Diversity v Entitlement – the future of 14 to 19.Posted: July 26, 2012
For a long time now, diversity in secondary school provision has been flavour of the month. Much of this has been superficial – for example many specialist schools paid little more than lip service to their specialism. Other kinds of diversity have been about ethos – traditional, progressive, religious or whatever. Even more common has been the attempt to gain kudos in the eyes of parents whether through grant maintained status, church affiliation, academy status, teaching Latin or anything else that might provide a competitive edge.
But real differences in curriculum have not been great. The volume of vocational courses has varied. Iin some areas there were short-lived attempts to spread out the various diplomas between schools and there are some effective A level consortia. But nothing you would describe as a fundamentally different kind of curriculum offer.
That now seems to be changing. The advent of University Technical Colleges (34 open or announced) and studio schools (32 open or announced) represents something very different from the comprehensive that seeks to provide a curriculum suited to all. All of these will take pupils at 14 mainly from established 11 to 18 schools. Then we are about to see FE colleges able to directly enrol pupils at 14. This seems like a trend which is likely to grow. Are we moving, without really realising it, to a world where there is substantial movement of pupils between institutions at 14?
As someone who started teaching in a “Leicestershire style” 14 to 18 upper school, I can still see advantages to a break at 13 or 14. The range of opportunities in such a school can be huge and there is the opportunity to create a more adult college-style ethos. But these high schools were (and are where they still exist) comprehensives.
But the key question will be whether we can pull off what has escaped us up to now and really deliver equal status between different kinds of school and different qualifications. Gove’s fixation with traditional subjects as seen in the so called EBacc suggests that he at least sees the academic curriculum as the gold standard. Where this will leave UTC’s and studio schools is one of the intriguingly unanswered questions about this government’s policy.
The promoters of UTC’s have been clear that they are seeking high status – hence the name and the university involvement. For all of these different kinds of provision though, there must be a real risk that schools will push the kids they don’t want towards them – provision in FE colleges is perhaps particularly at risk in this respect since many of them already have a successful record in delivering for young people that schools have failed with.
If we do want to deliver parity of esteem at 14+ there is an urgent need to make some sense of the curriculum offer. The government’s curriculum working party argued for all young people to take the full range of academic subjects up to 16. But DfE support for the new range of institutions suggests something different. We need a clear set of curriculum pathways all of which are demanding, include core skills and knowledge and are understood and respected by employers and higher education.

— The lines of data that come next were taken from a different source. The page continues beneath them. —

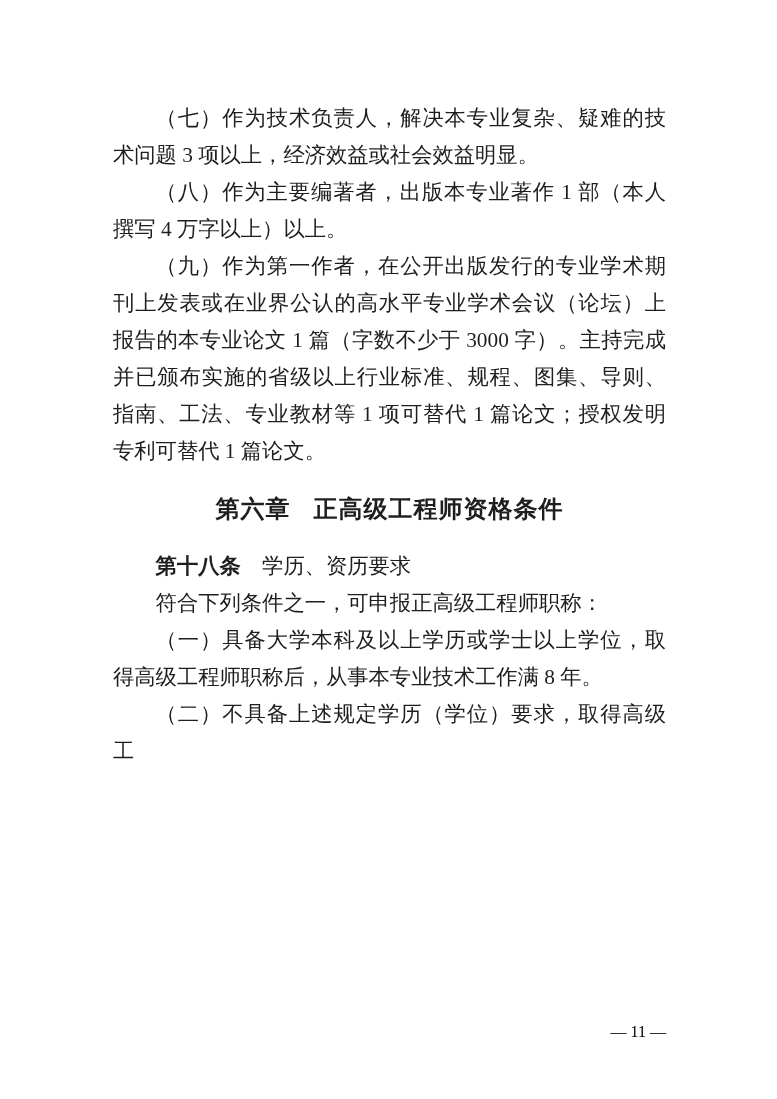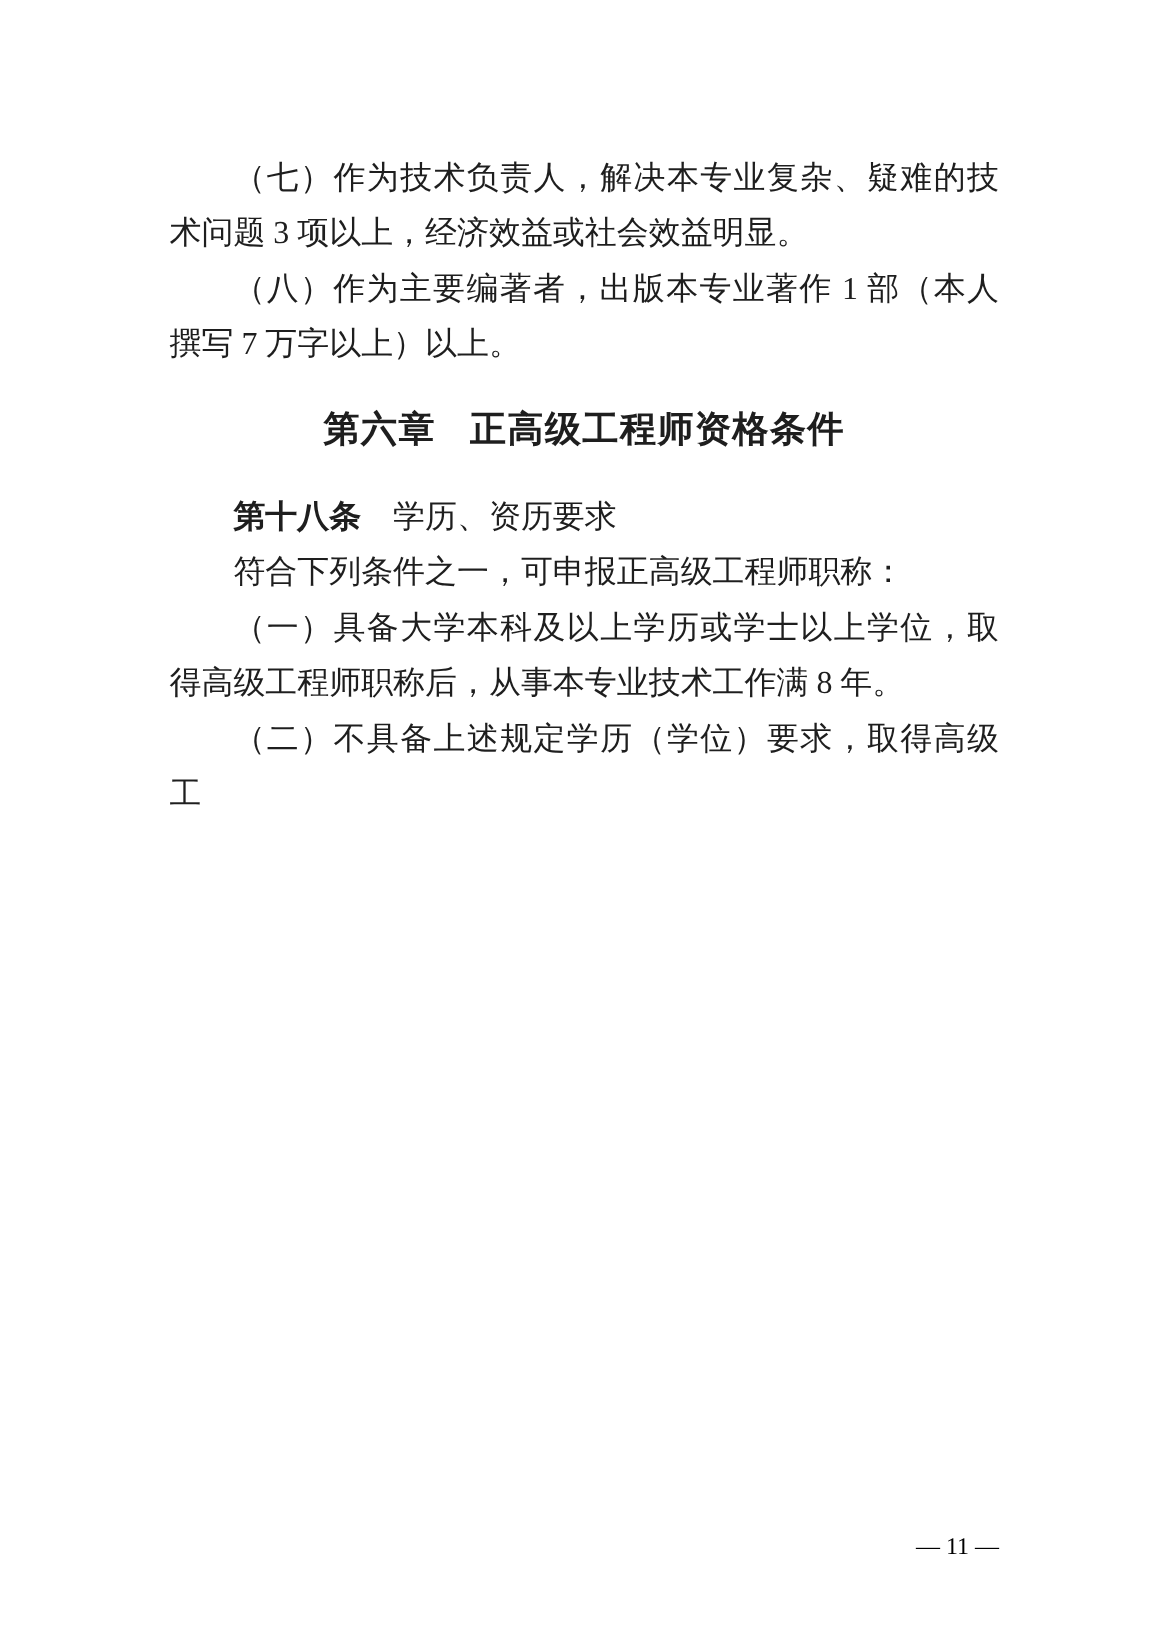--- a/index.html
+++ b/index.html
@@ -72,7 +72,7 @@
 
     <p class="para indent">（七）作为技术负责人，解决本专业复杂、疑难的技术问题 3 项以上，经济效益或社会效益明显。</p>
 
-    <p class="para indent">（八）作为主要编著者，出版本专业著作 1 部（本人撰写 7 万字以上）以上。</p>
+    <p class="para indent">（八）作为主要编著者，出版本专业著作 1 部（本人撰写 4 万字以上）以上。</p>
 
 
 

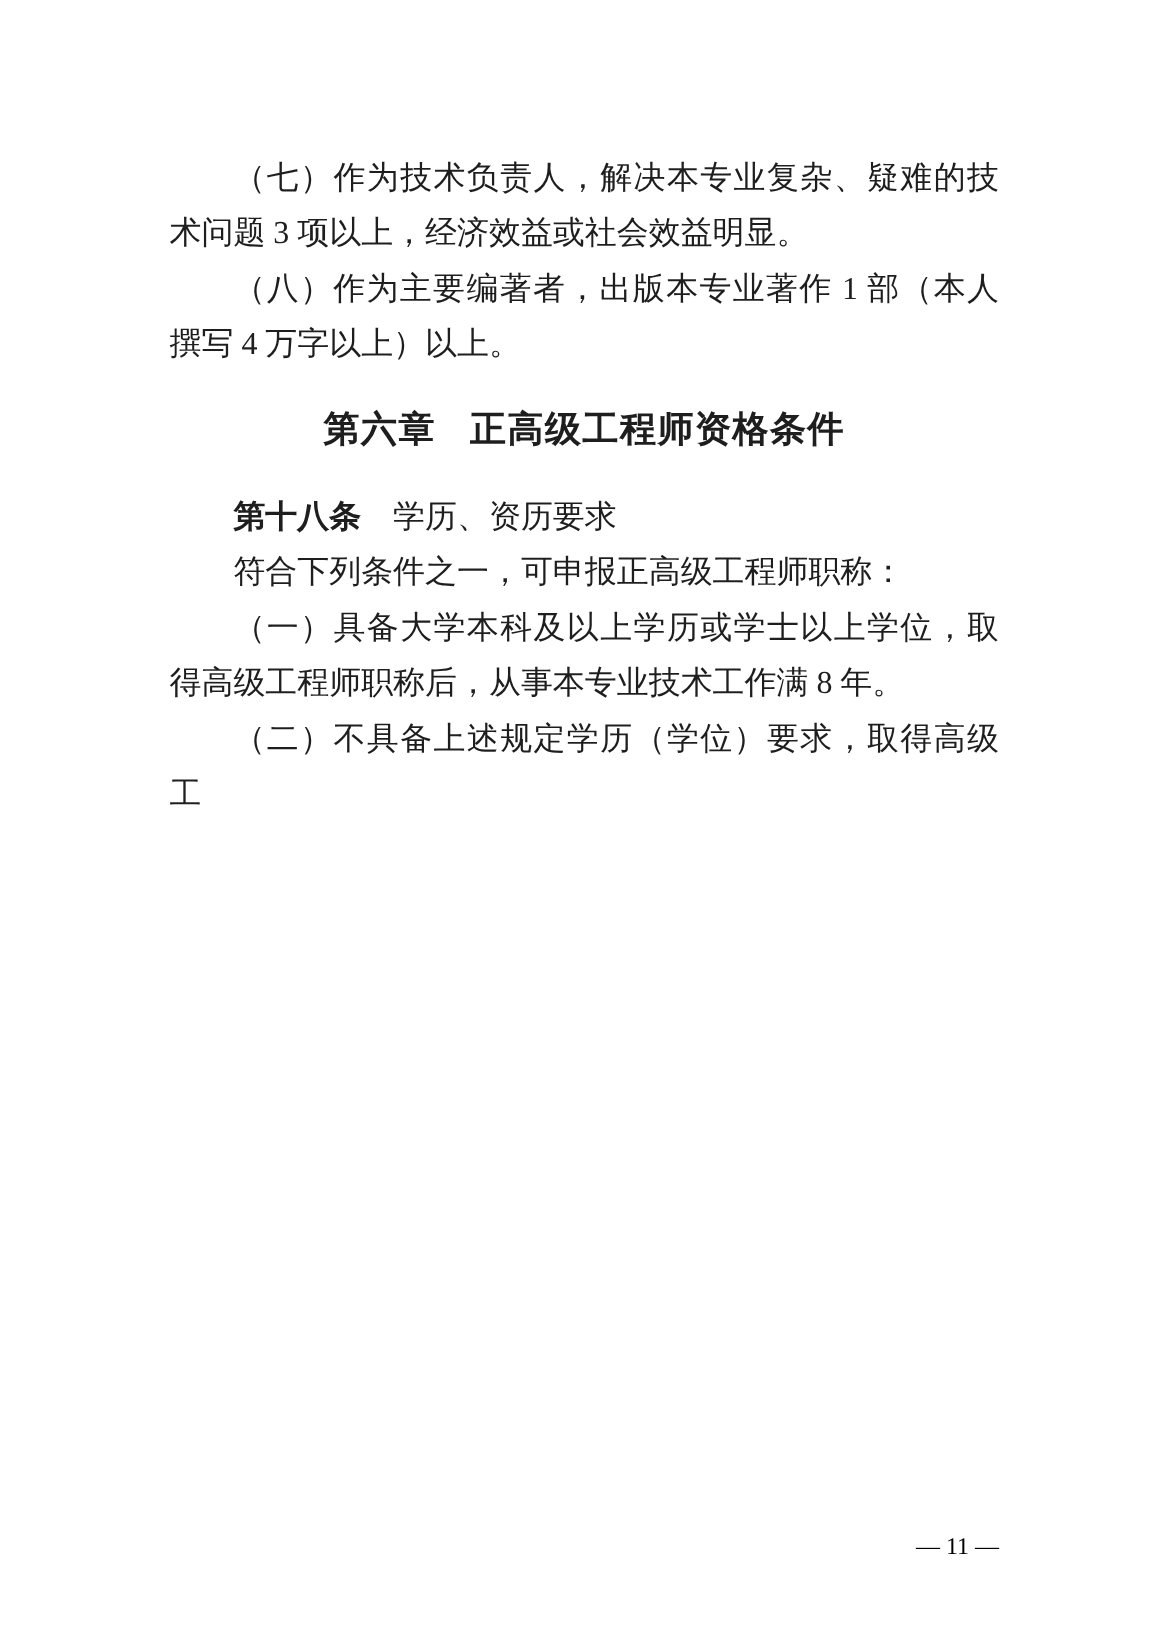--- a/index.html
+++ b/index.html
@@ -74,6 +74,7 @@
 
     <p class="para indent">（八）作为主要编著者，出版本专业著作 1 部（本人撰写 4 万字以上）以上。</p>
 
+    <p class="para indent">（九）作为第一作者，在公开出版发行的专业学术期刊上发表或在业界公认的高水平专业学术会议（论坛）上报告的本专业论文 1 篇（字数不少于 3000 字）。主持完成并已颁布实施的省级以上行业标准、规程、图集、导则、指南、工法、专业教材等 1 项可替代 1 篇论文；授权发明专利可替代 1 篇论文。</p>
 
 
     <h2 class="chapter">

There will remain however the issue of entitlement. The established pattern has been that the school system ensured that pretty much a full range of opportunities would be available to all young people in all areas across the country. That entitlement is beginning to fray at the edges. Some pupils will have access to a UTC but many won’t. Some will be able to access a college but also many won’t. The specialisms available will vary hugely from place to place. A fundamental issue of equity is beginning to arise. After all, kids of 15 and 16 aren’t in a position to move to where the course they want can be found. They have to take what is on offer locally.
It’s been a bad habit of governments over some years to endorse a clever idea without considering the question of whether it can be replicated. We need a real debate about the kind of 14 to 19 provision we want. This isn’t necessarily an argument against more diverse provision and against more choice at 14. But there needs to be proper local planning so that opportunities are available everywhere. Schools popping up at random wherever someone gets an idea into their head will never deliver an entitlement for young people nor will it necessarily deliver the volume and range of skills the country needs.